Nine deaths at one care home in Potters Bar during pandemic height
PUBLISHED: 08:58 12 September 2020
Danny Loo Photography 2017
It has been confirmed that nine residents at one care home in Potters Bar – which is located in one of the worst hit areas of the town – died after contracting coronavirus during the height of the pandemic.
Between March 1 and July 31, Potters Bar Parkfield had 30 COVID-19 deaths, which accounted for 33 per cent of all deaths in the area, according to the Office for National Statistics.
It can be revealed by the WHT that 30 per cent of those COVID-19 deaths took place at Mayfair Lodge, run by Quantum Care.
A Quantum Care spokeswoman said: “It is with deep sadness that we can confirm that nine residents passed away between March and May, having contracted coronavirus. A number of other residents have died at the home, although a lack of testing at the time of their passing means it is not possible to ascertain the precise cause of death.
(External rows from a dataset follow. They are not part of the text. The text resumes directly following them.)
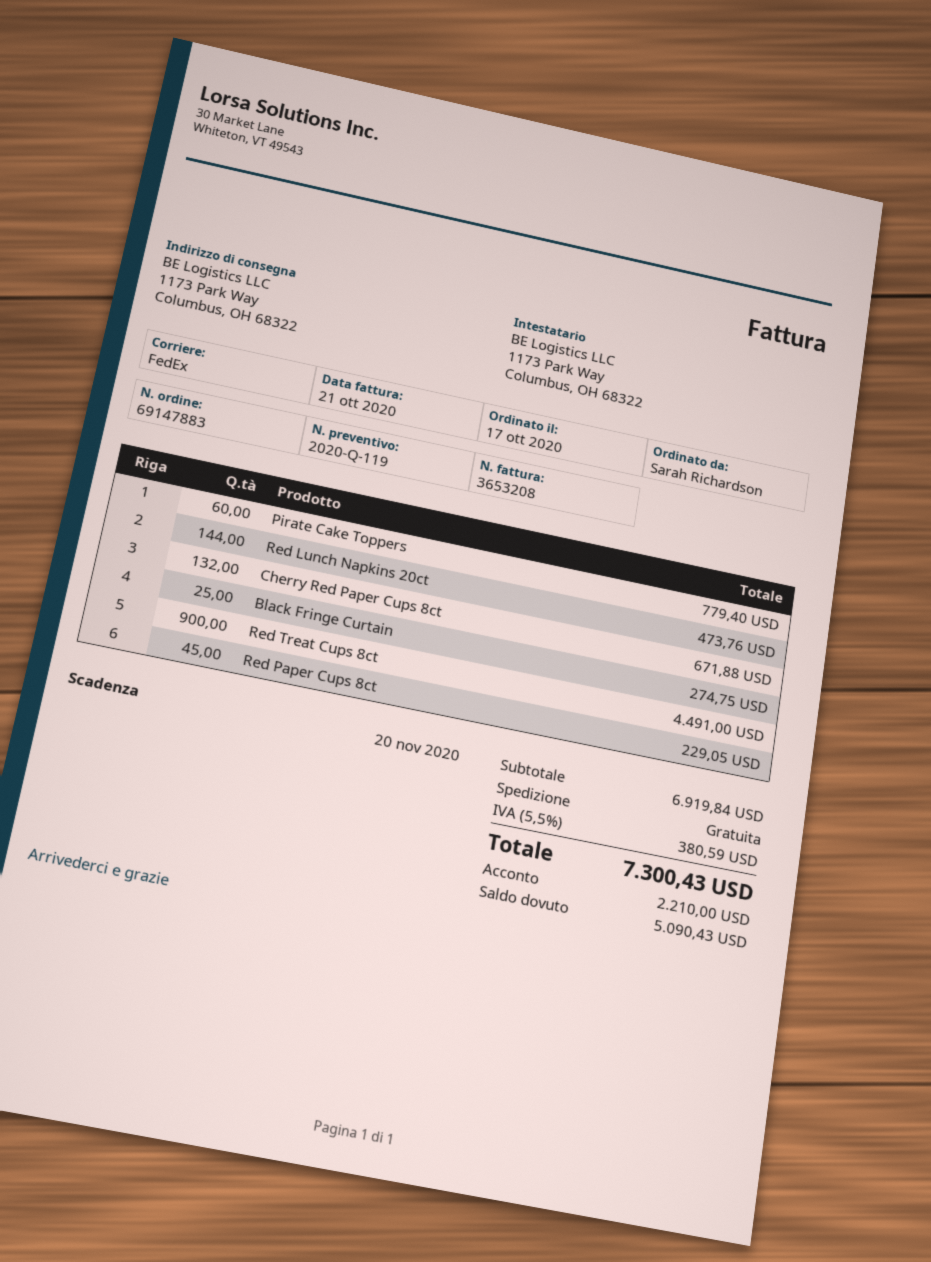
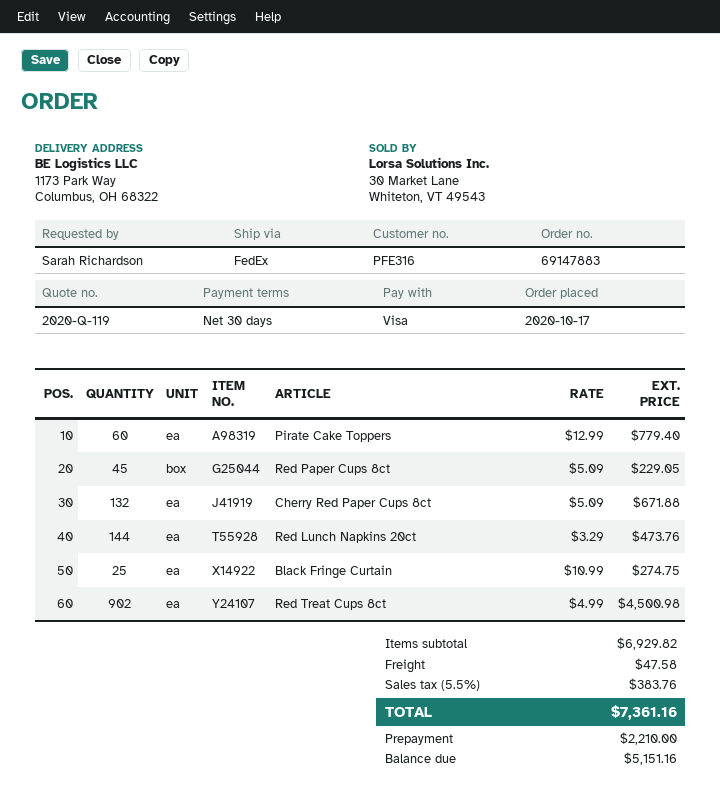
Red Treat Cups 8ct: 900 for 4491.00 -> 902 for 4500.98
subtotal: 6919.84 -> 6929.82
shipping: 0.00 -> 47.58
tax: 5.5% = 380.59 -> 5.5% = 383.76
total: 7300.43 -> 7361.16
balance: 5090.43 -> 5151.16

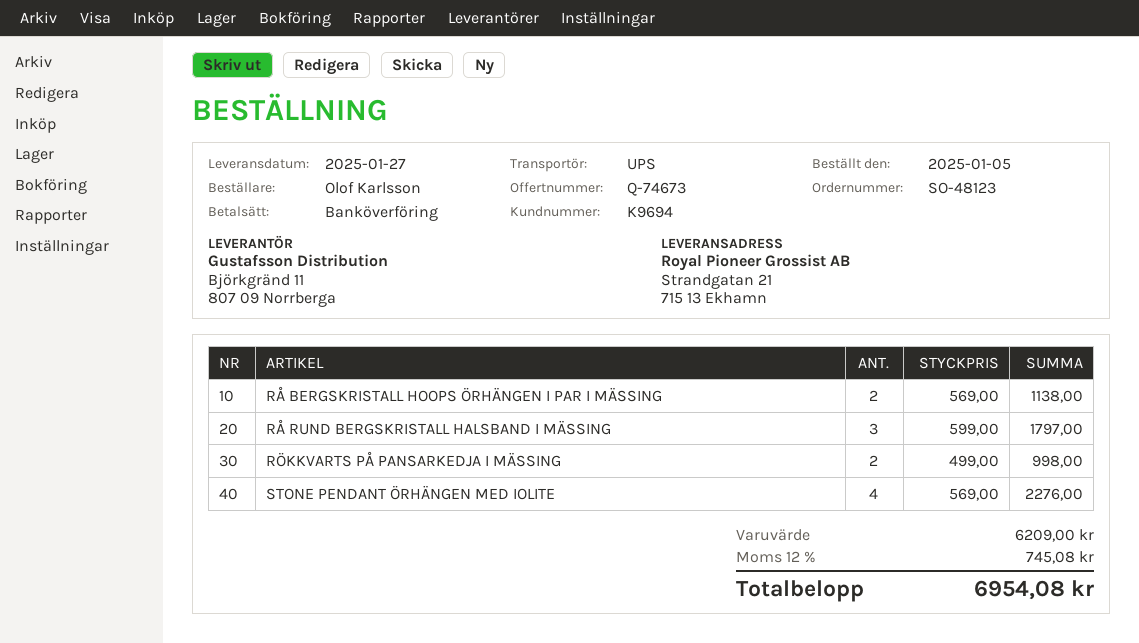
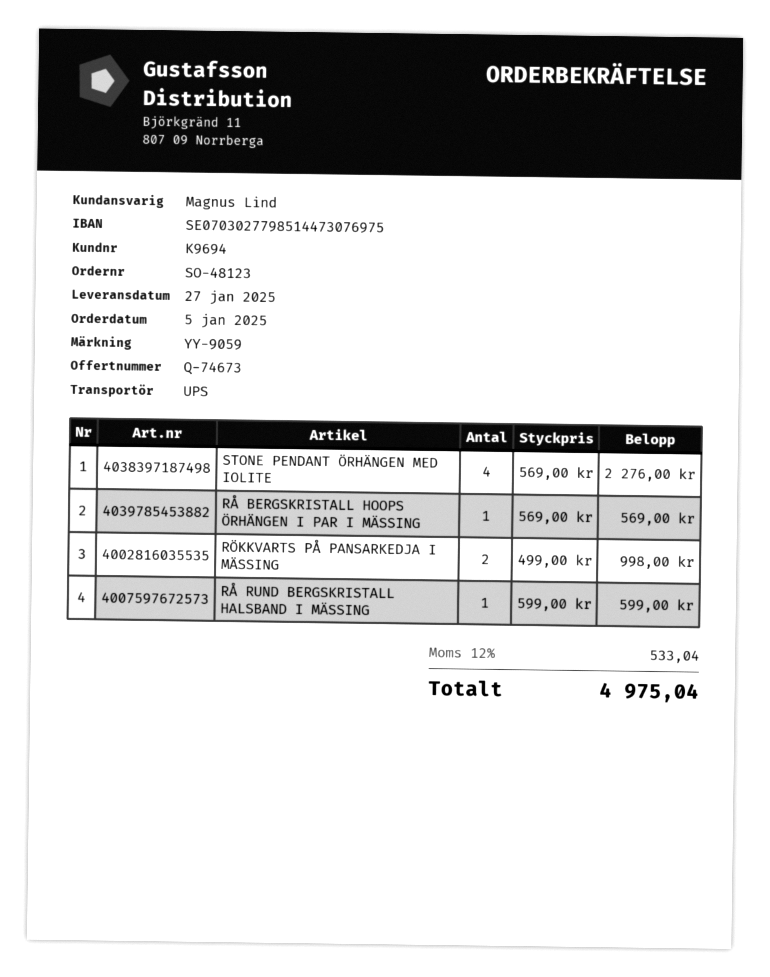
RÅ BERGSKRISTALL HOOPS ÖRHÄNGEN I PAR I MÄSSING: 2 x 569.00 = 1138.00 -> 1 x 569.00 = 569.00
RÅ RUND BERGSKRISTALL HALSBAND I MÄSSING: 3 x 599.00 = 1797.00 -> 1 x 599.00 = 599.00
tax: 12% = 745.08 -> 12% = 533.04
total: 6954.08 -> 4975.04

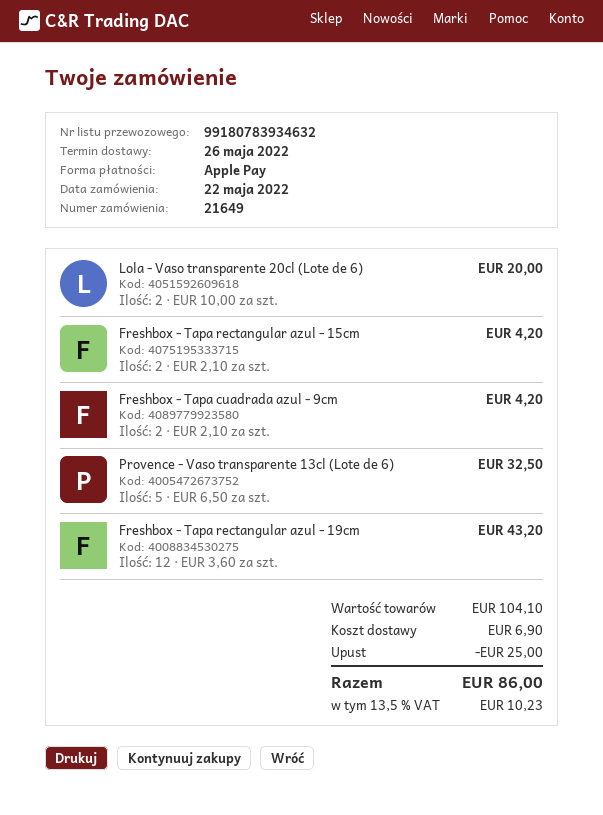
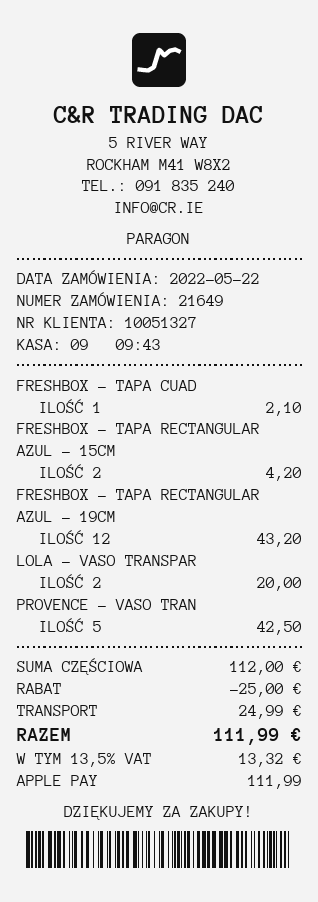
Freshbox - Tapa cuadrada azul - 9cm: 2 for 4.20 -> 1 for 2.10
Provence - Vaso transparente 13cl (Lote de 6): 5 for 32.50 -> 5 for 42.50
subtotal: 104.10 -> 112.00
shipping: 6.90 -> 24.99
tax: 13.5% = 10.23 -> 13.5% = 13.32
total: 86.00 -> 111.99

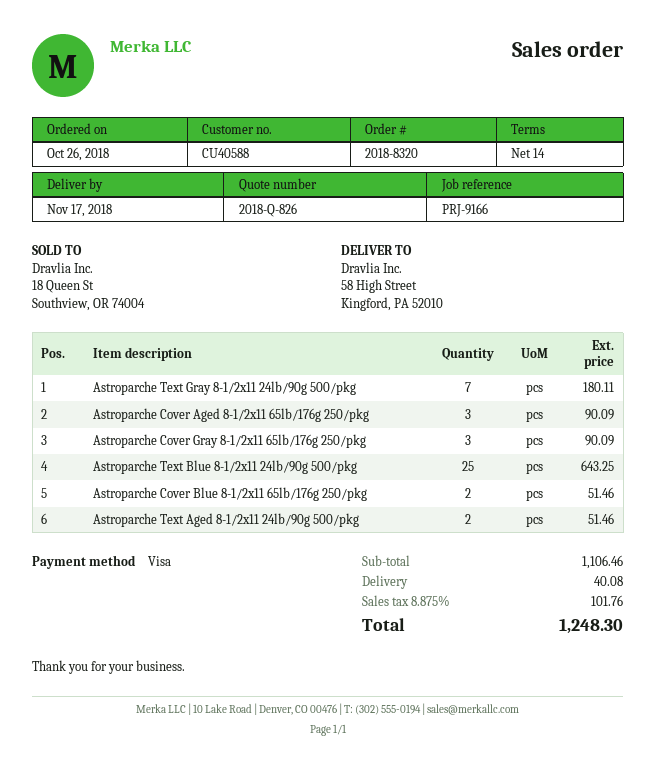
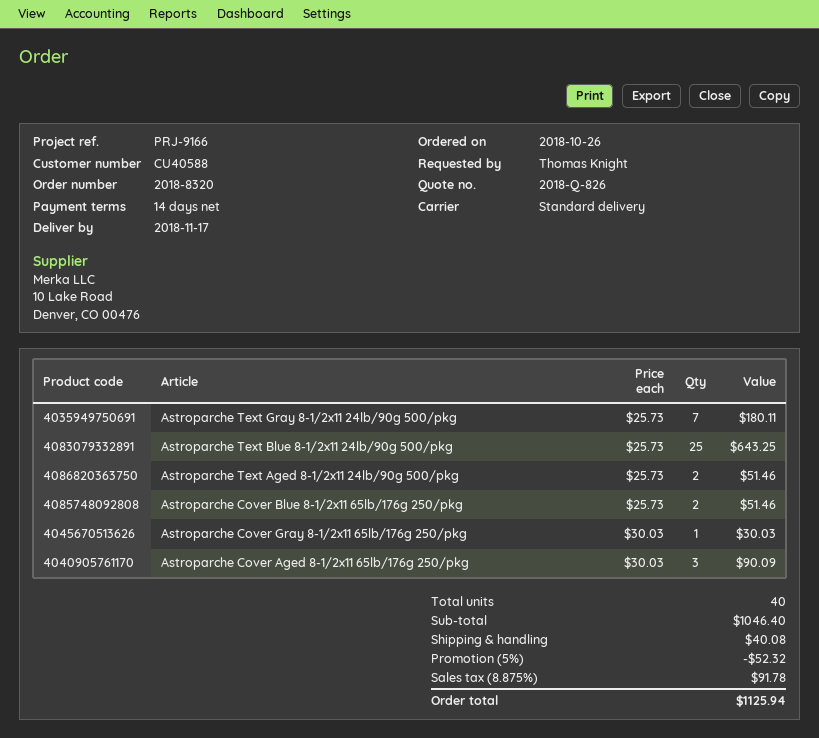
Astroparche Cover Gray 8-1/2x11 65lb/176g 250/pkg: 3 for 90.09 -> 1 for 30.03
subtotal: 1106.46 -> 1046.40
discount: none -> 5% = 52.32
tax: 8.875% = 101.76 -> 8.875% = 91.78
total: 1248.30 -> 1125.94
“They are all dearly missed and our thoughts remain with their loved ones at this difficult time.
“There have been no further deaths at the home as a result of confirmed or suspected coronavirus since May. We continue to do everything in our power to safeguard our residents and the staff who so diligently care for them.
“This includes working closely with the local authority and following all the latest UK Government and Public Health England advice, with measures such as daily health and temperature checks, regular staff and resident testing and the use of PPE in place across the home.”
It is not clear how the infection came into the home, according to Quantum Care, as “outbreak community spread was already high and testing for staff and residents was not widely available, despite several requests from us to the relevant officials”.
“We are pleased that regular testing is now available and would encourage the UK Government to ensure this can be accessed consistently,” the spokeswoman added.
“As per government guidance, currently no new resident can enter the care home without having had a negative COVID-19 test. They are then cared for in isolation for fourteen days, and a further test is carried out before they can join communal activities within the care home.”
In May, over 40 per cent of care homes in Hertsmere had reported an outbreak – one of the highest in the borough – with 14 care homes out of a total of 32.